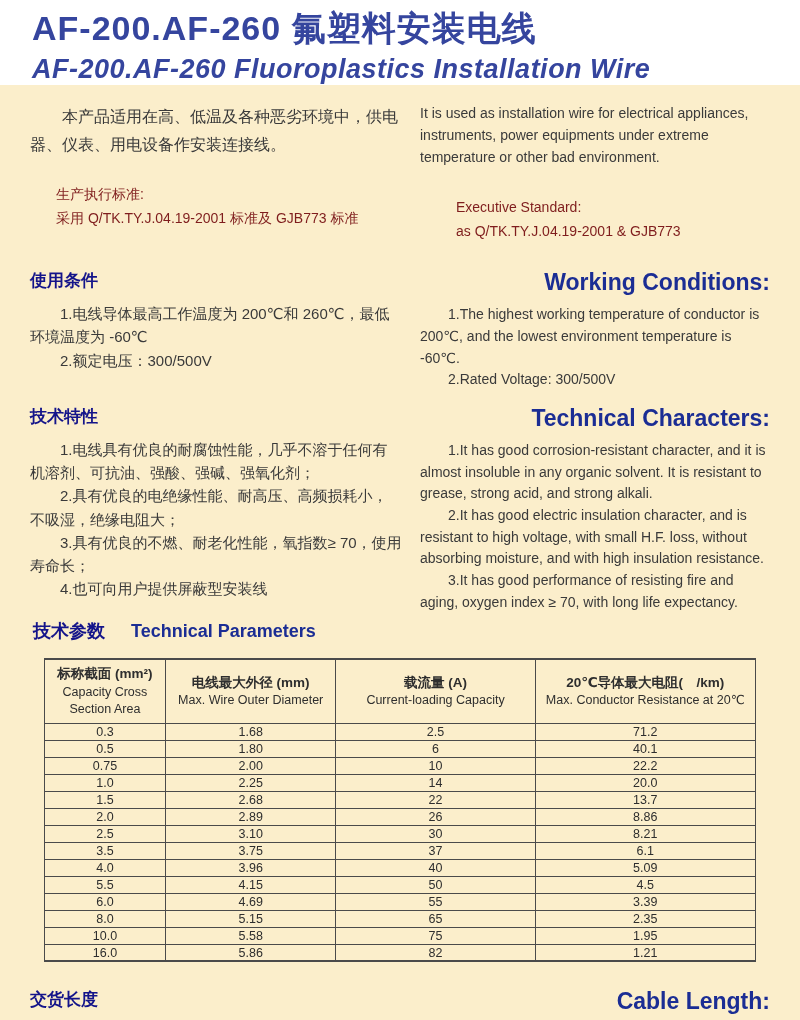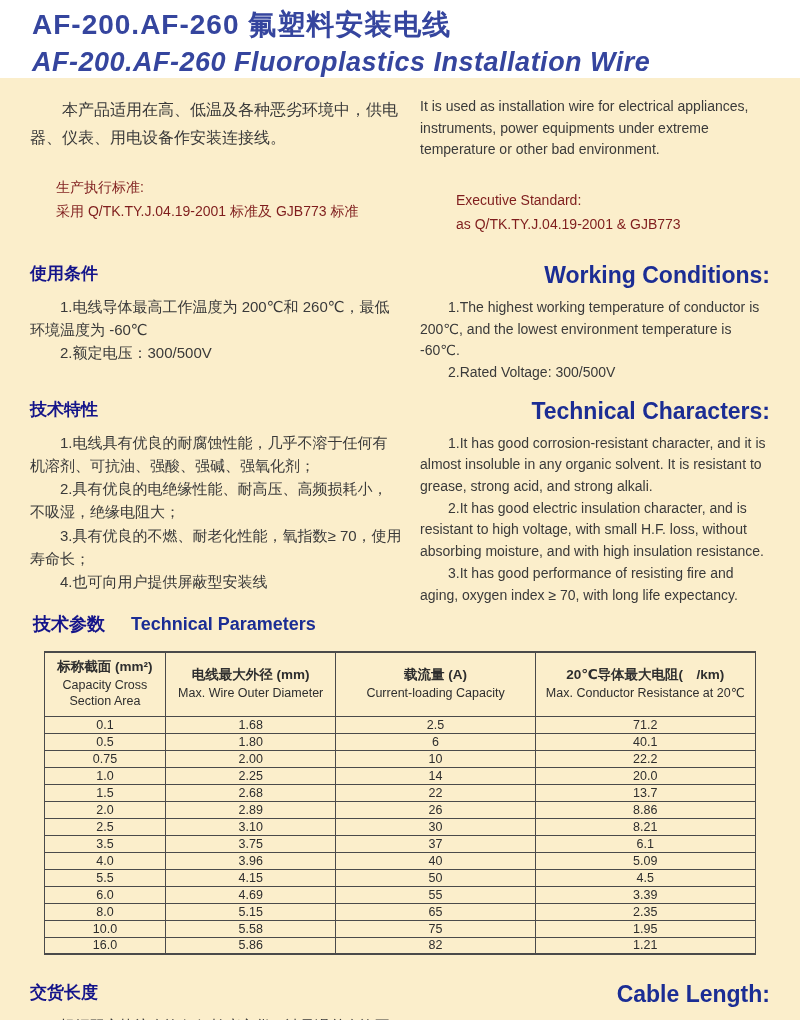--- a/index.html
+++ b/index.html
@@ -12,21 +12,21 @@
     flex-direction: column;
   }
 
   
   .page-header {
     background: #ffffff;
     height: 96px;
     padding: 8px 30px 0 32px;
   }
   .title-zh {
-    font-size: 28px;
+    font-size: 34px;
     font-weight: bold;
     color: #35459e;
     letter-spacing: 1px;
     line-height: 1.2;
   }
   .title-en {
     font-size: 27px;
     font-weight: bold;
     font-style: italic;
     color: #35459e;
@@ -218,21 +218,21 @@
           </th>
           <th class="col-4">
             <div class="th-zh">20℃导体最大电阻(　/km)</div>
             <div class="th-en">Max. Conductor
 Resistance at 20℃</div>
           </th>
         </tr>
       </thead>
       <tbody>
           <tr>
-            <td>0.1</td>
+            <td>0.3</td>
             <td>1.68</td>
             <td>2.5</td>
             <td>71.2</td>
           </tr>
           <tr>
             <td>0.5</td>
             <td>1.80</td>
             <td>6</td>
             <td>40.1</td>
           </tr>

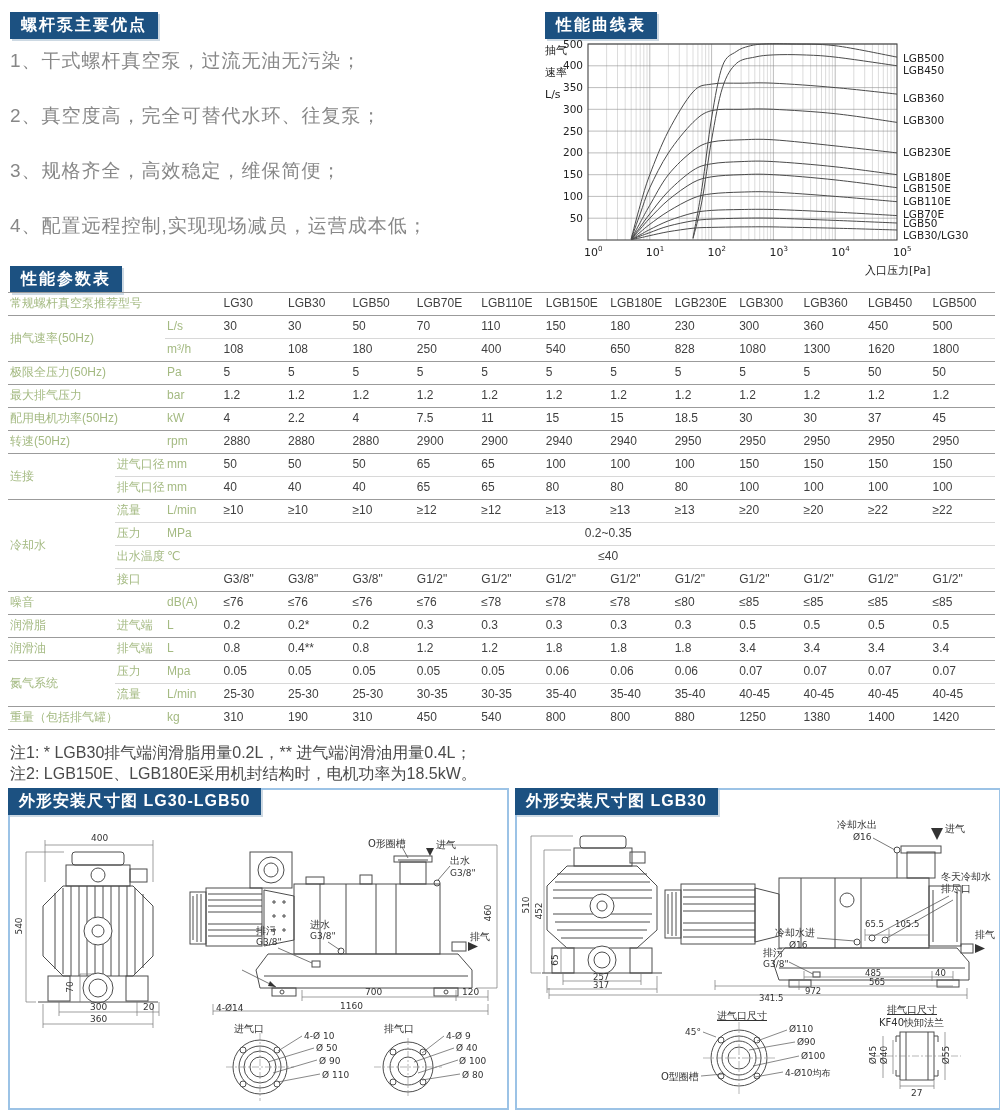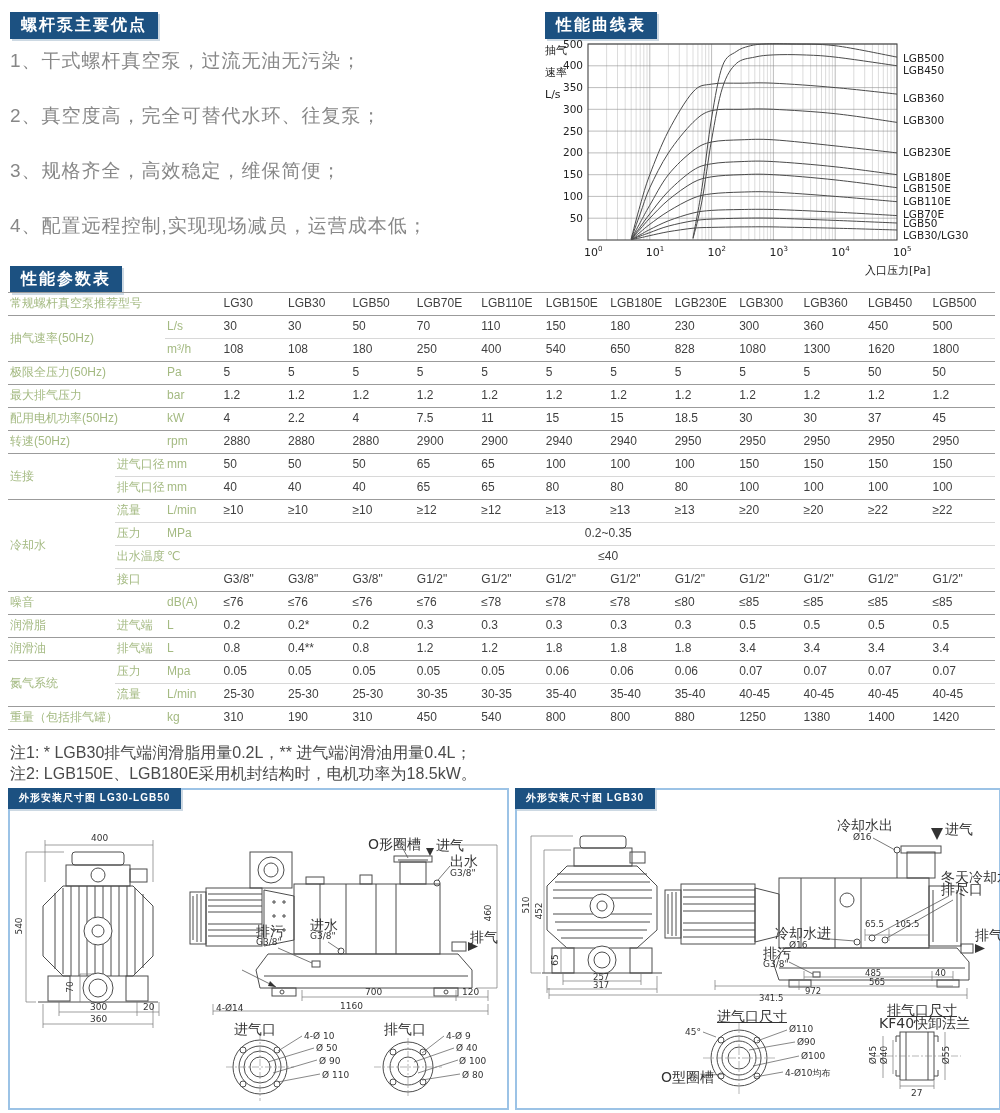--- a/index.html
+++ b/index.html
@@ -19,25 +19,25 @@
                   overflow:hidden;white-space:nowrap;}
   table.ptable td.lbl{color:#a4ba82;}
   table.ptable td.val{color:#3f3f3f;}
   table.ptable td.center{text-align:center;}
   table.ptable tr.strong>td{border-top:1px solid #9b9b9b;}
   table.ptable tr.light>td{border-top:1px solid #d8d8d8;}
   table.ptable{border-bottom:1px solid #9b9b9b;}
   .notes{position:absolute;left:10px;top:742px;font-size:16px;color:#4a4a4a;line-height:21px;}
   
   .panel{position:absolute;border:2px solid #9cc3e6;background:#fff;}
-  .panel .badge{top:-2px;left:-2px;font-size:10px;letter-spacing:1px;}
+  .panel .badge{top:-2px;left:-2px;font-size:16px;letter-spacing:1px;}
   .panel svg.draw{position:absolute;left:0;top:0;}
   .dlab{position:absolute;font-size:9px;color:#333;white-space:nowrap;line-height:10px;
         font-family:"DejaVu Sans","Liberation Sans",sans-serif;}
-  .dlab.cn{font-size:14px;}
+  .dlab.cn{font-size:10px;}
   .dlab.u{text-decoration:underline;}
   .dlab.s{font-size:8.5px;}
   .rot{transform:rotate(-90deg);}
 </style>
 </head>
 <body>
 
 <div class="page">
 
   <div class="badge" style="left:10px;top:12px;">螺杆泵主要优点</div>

* * *

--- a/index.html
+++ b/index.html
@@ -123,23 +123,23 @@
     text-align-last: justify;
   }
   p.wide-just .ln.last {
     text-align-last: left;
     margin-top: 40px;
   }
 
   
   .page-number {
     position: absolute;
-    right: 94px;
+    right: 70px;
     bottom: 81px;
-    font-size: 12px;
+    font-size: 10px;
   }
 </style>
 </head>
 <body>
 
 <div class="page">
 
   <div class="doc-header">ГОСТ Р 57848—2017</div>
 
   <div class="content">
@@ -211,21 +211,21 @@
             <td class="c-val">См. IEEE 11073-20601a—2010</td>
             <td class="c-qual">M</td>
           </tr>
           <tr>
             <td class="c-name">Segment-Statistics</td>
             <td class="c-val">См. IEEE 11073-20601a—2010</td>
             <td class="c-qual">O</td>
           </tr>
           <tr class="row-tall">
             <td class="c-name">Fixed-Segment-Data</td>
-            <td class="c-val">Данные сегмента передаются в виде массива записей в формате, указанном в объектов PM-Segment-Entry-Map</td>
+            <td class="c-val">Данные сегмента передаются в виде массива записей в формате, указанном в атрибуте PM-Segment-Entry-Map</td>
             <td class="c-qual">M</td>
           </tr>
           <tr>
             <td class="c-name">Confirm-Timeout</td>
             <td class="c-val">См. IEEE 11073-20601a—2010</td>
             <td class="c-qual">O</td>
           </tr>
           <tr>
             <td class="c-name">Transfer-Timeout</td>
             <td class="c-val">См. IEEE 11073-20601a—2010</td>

• **EXERCISE**: Which of the lines above carry the string "page"? Pick them out and copy them.

• **ANSWER BOX**:
   .page-header {
 <div class="page">
   .page-number {
 <div class="page">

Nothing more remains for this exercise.